Non copre nemmeno il costo del trasporto.” Il riflesso sulla vita personale di queste infermiere è profondo. Molti hanno affrontato la scelta impossibile tra rimanere in una professione che amano e cercare migliori opportunità all’estero. L’esodo degli operatori sanitari ha raggiunto livelli allarmanti, con rapporti che indicano che stanno emigrando più infermieri di quanti il Ministero della Salute possa assumere.
” Quelli che possono, se ne vanno“, dice Sharifi-Moghaddam, Segretario generale della casa degli infermieri dell’Iran, ” e quelli che rimangono, o passano a lavori d’ufficio meno impegnativi o semplicemente lasciano, trovando meno costoso rimanere a casa che continuare in un lavoro che offre così poco in cambio.” La tensione emotiva e psicologica ha anche portato a esiti tragici. Negli ultimi mesi, ci sono state segnalazioni di suicidi tra infermieri a Teheran, Kermanshah e in altre città, sottolineando l’estrema pressione e la disperazione che molti sentono.

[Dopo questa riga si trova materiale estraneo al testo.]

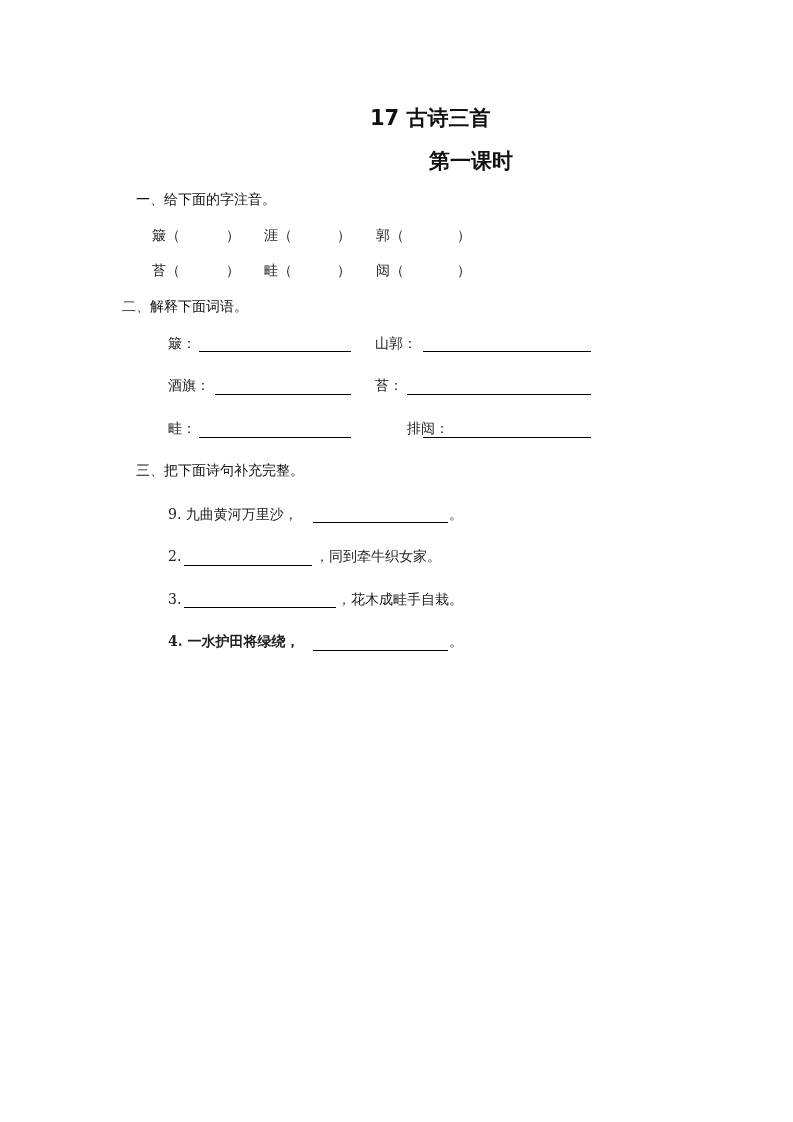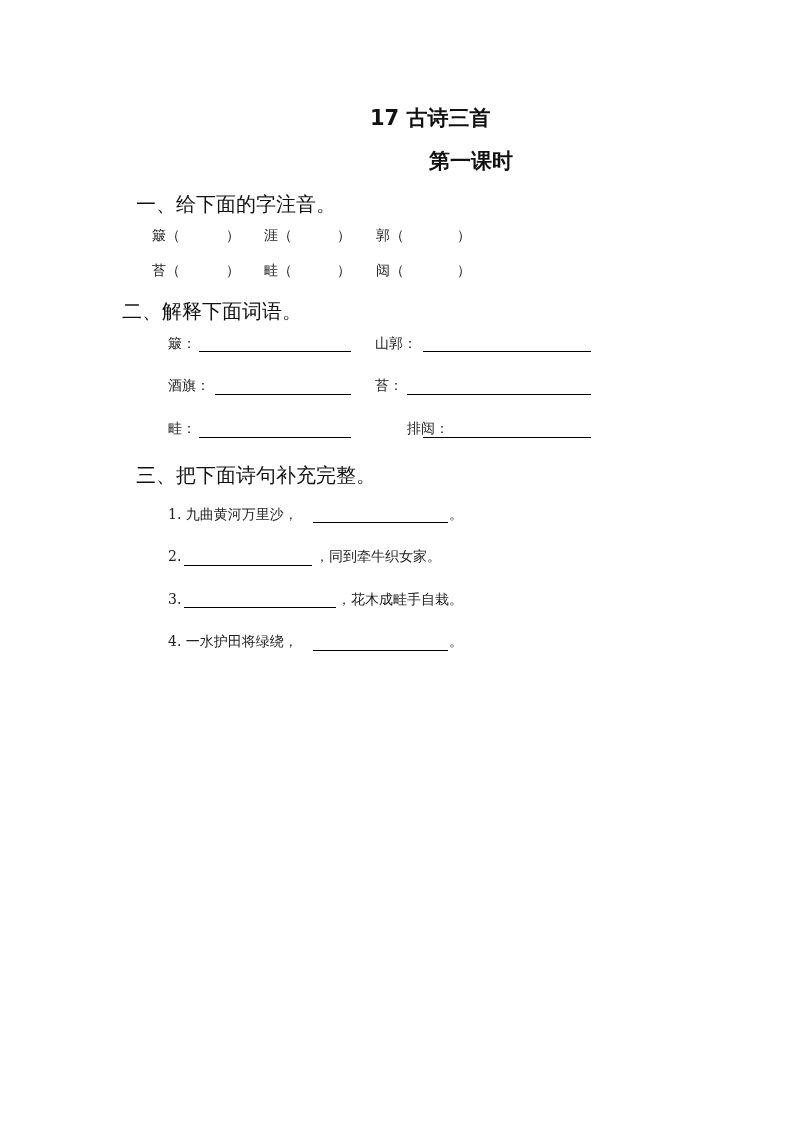--- a/index.html
+++ b/index.html
@@ -1,19 +1,19 @@
 <!DOCTYPE html>
 <html><head>
 <meta charset="utf-8">
 <style>
   html, body { margin:0; padding:0; background:#ffffff; }
   body { width:793px; height:1122px; position:relative; overflow:hidden; color:#111; font-family:"DejaVu Sans", sans-serif; }
   .abs { position:absolute; white-space:nowrap; }
   .title { font-size:21px; font-weight:bold; }
-  .section { font-size:20px; }
+  .section { font-size:14px; }
   .serif { font-family:"DejaVu Serif", serif; font-size:14px; color:#222; }
   .blank { display:inline-block; border-bottom:1px solid #000; height:1px; vertical-align:baseline; }
 </style>
 </head>
 <body>
 
 <div>
 
   <div class="abs title" style="left:370px; top:104px;">17  古诗三首</div>
   <div class="abs title" style="left:382px; top:147px;margin-left:47px;">第一课时</div>
@@ -46,29 +46,29 @@
   <div class="abs serif" style="left:375px; top:377px;">苔：</div>
   <div class="abs blank" style="left:407px; top:393px; width:184px;"></div>
 
   <div class="abs serif" style="left:168px; top:420px;">畦：</div>
   <div class="abs blank" style="left:199px; top:436px; width:152px;"></div>
   <div class="abs serif" style="left:375px; top:420px;margin-left:32px;">排闼：</div>
   <div class="abs blank" style="left:423px; top:436px; width:168px;"></div>
 
   <div class="abs section" style="left:136px; top:462px;">三、把下面诗句补充完整。</div>
 
-  <div class="abs serif" style="left:168px; top:506px;">1. 九曲黄河万里沙，</div>
+  <div class="abs serif" style="left:168px; top:506px;">9. 九曲黄河万里沙，</div>
   <div class="abs blank" style="left:313px; top:521px; width:135px;"></div>
   <div class="abs serif" style="left:449px; top:506px;">。</div>
 
   <div class="abs serif" style="left:168px; top:548px;">2. </div>
   <div class="abs blank" style="left:184px; top:564px; width:128px;"></div>
   <div class="abs serif" style="left:315px; top:548px;">，同到牵牛织女家。</div>
 
   <div class="abs serif" style="left:168px; top:591px;">3. </div>
   <div class="abs blank" style="left:184px; top:606px; width:152px;"></div>
   <div class="abs serif" style="left:337px; top:591px;">，花木成畦手自栽。</div>
 
-  <div class="abs serif" style="left:168px; top:633px;">4. 一水护田将绿绕，</div>
+  <div class="abs serif" style="left:168px; top:633px;font-weight:bold;">4. 一水护田将绿绕，</div>
   <div class="abs blank" style="left:313px; top:649px; width:135px;"></div>
   <div class="abs serif" style="left:449px; top:633px;">。</div>
 
 </div>
 
 </body></html>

“Stiamo cedendo sotto il peso di tutto questo”, ha ammesso un’infermiera, catturando la disperazione che pervade la professione. Le proteste hanno evidenziato le difficoltà personali che gli infermieri affrontano ed esposto un fallimento sistemico più ampio. Il rifiuto di attuare il piano tariffario per i servizi infermieristici in modo equo è simbolico del disprezzo del governo per il benessere dei suoi professionisti medici. Invece di affrontare le cause profonde del malcontento, il governo ha risposto con minacce, intimidazioni e persino azioni disciplinari contro gli infermieri che protestavano. “Invece di risolvere il problema, cercano di farci tacere”, ha detto un’infermiera di Teheran, riflettendo la frustrazione che ha alimentato gli scioperi in corso.
Le conseguenze di questa negligenza sono già evidenti. La carenza di infermieri è diventata critica, con molti ospedali che operano con equipaggi ridotti all’ osso, portando a un deterioramento delle cure ai pazienti. ” Il sistema sta collassando”, avverte Sharifi-Moghaddam. “Se il governo non agirà presto, non ci sarà più nessuno a prendersi cura dei malati.” Tuttavia, le principali radici dell’attuale crisi risiedono nelle profonde questioni strutturali all’interno del sistema sanitario iraniano, che ha a lungo emarginato la professione infermieristica.
Mentre sia i medici che gli infermieri affrontano gravi sfide di sostentamento, gli infermieri soffrono maggiormente per le disparità salariali e la mancanza di riconoscimento. Il sistema di governo corrotto dà priorità alla propria sopravvivenza attraverso ambizioni nucleari ed esportazione di guerra nella regione, lasciando poche speranze per una soluzione duratura. La vera soluzione della crisi sanitaria iraniana, come in ogni altro aspetto di questo paese, dipende da un cambiamento fondamentale nel regime.